■ TASK INPUT:

★ ★ ★ ★ ★

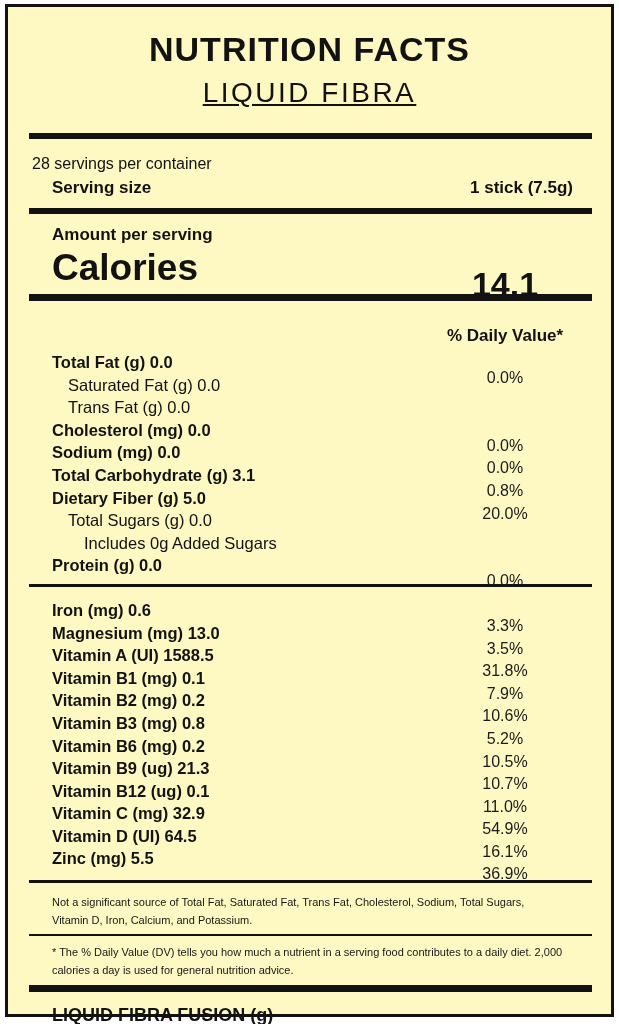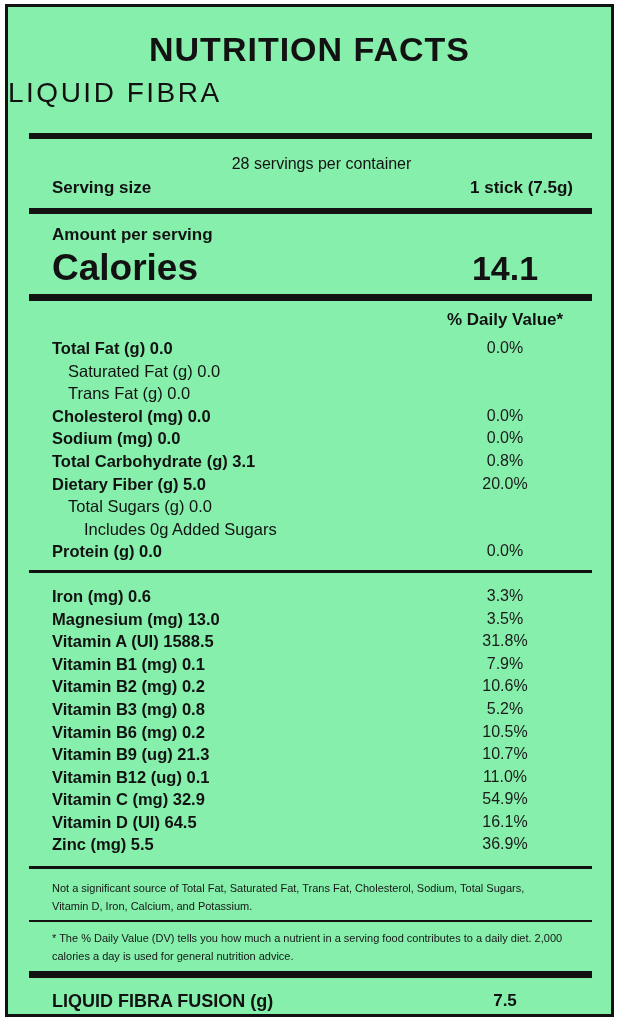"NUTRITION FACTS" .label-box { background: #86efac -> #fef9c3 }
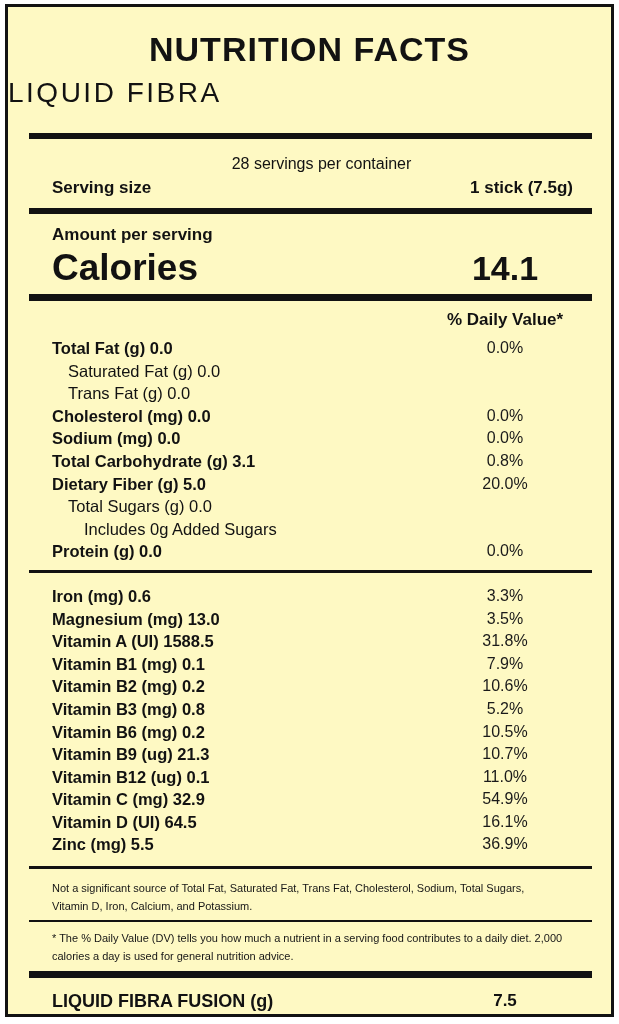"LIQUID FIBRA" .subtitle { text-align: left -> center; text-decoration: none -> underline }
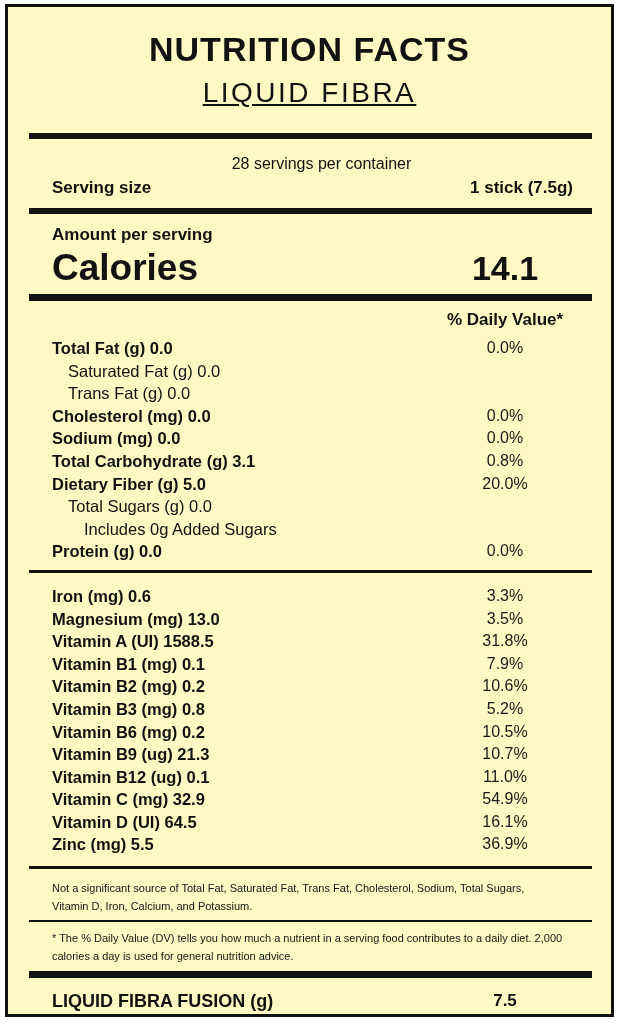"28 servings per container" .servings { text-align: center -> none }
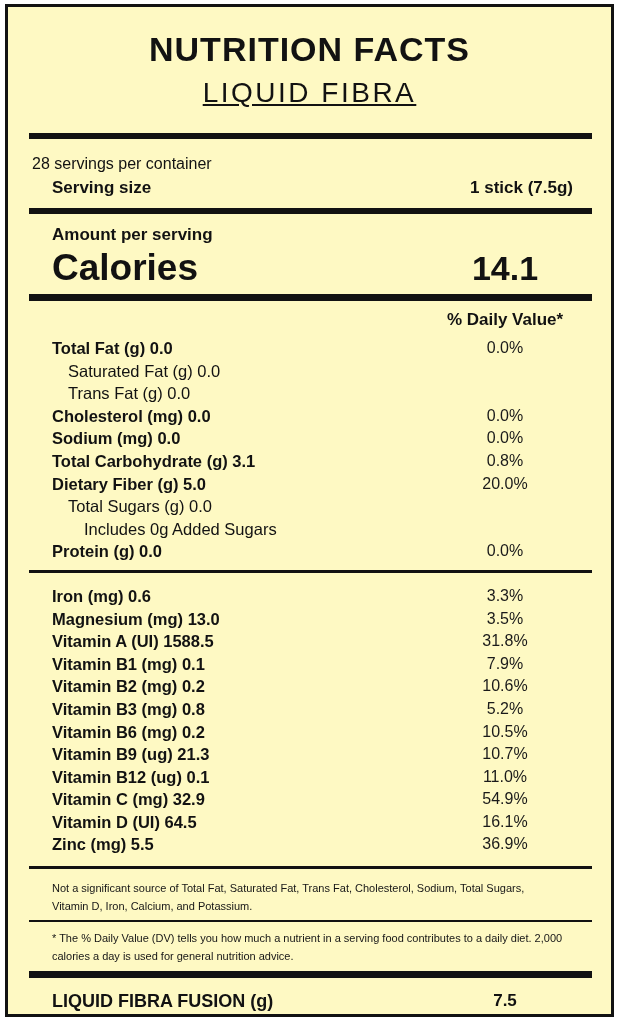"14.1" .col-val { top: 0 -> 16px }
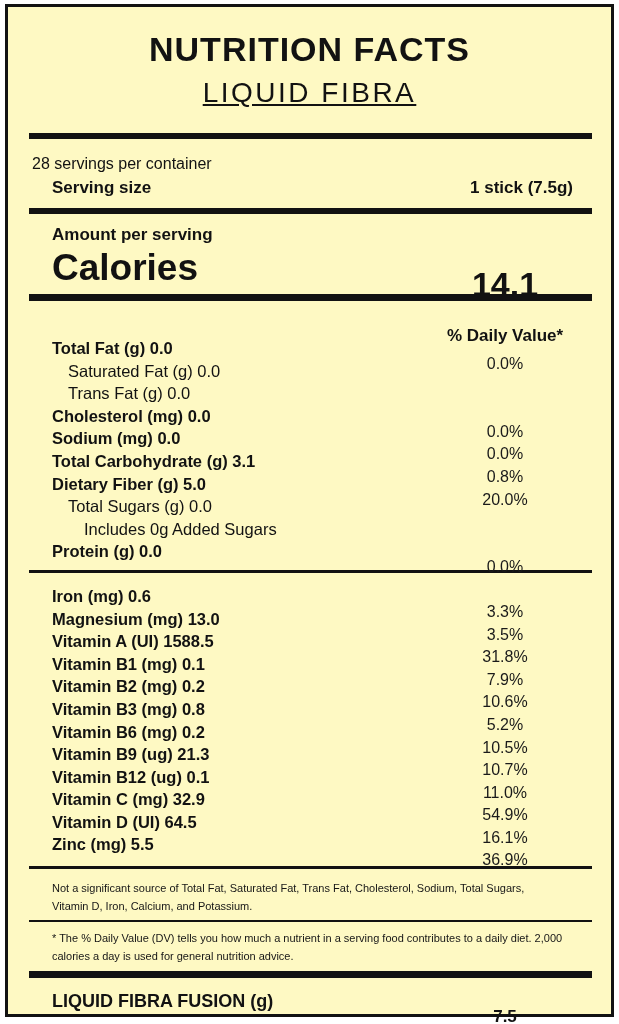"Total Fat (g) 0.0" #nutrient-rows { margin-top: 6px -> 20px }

★ ★ ★ ★ ★

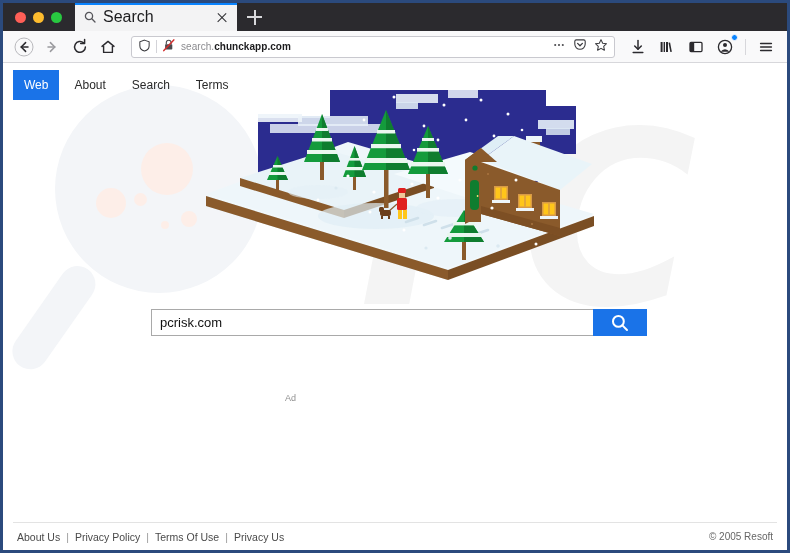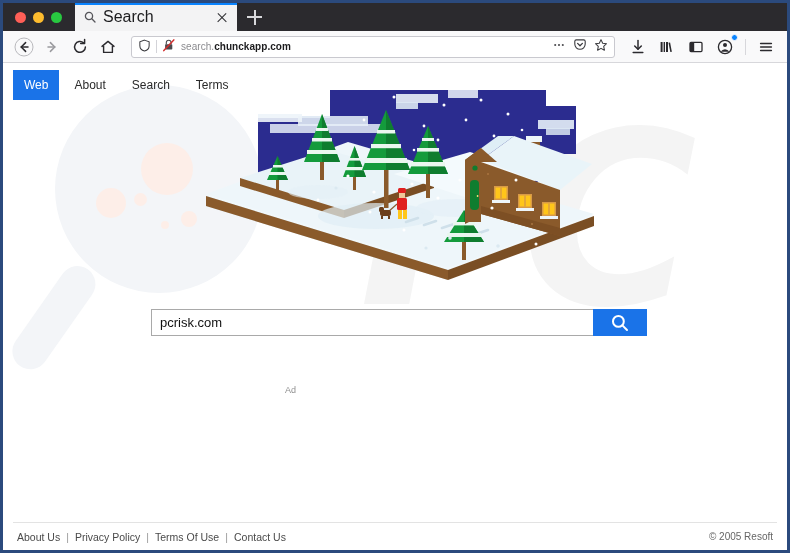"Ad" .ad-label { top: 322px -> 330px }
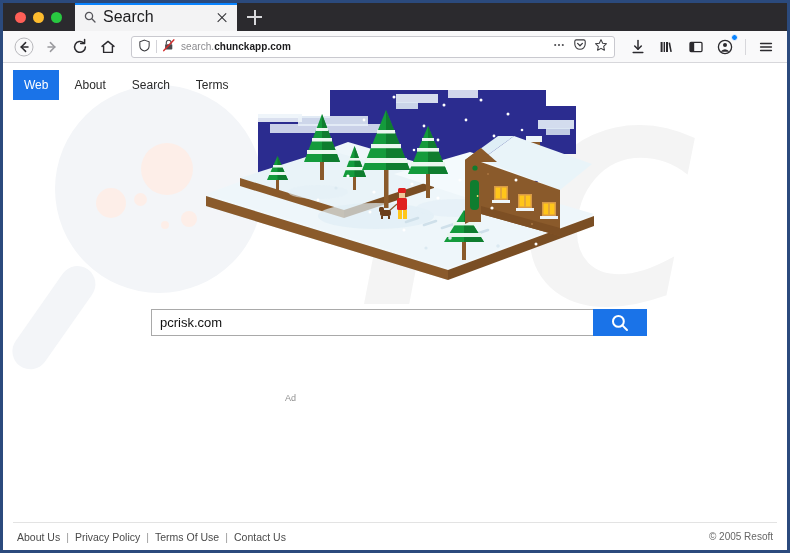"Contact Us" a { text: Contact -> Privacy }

★ ★ ★ ★ ★

■ ASSIGNMENT:
Above are the records; return the lines in them from the one with "text-align: center ->" to the one with "margin-top: 6px ->", inclusive, exactly and without images.

■ OUTPUT FOR THIS TASK:
"28 servings per container" .servings { text-align: center -> none }
"14.1" .col-val { top: 0 -> 16px }
"Total Fat (g) 0.0" #nutrient-rows { margin-top: 6px -> 20px }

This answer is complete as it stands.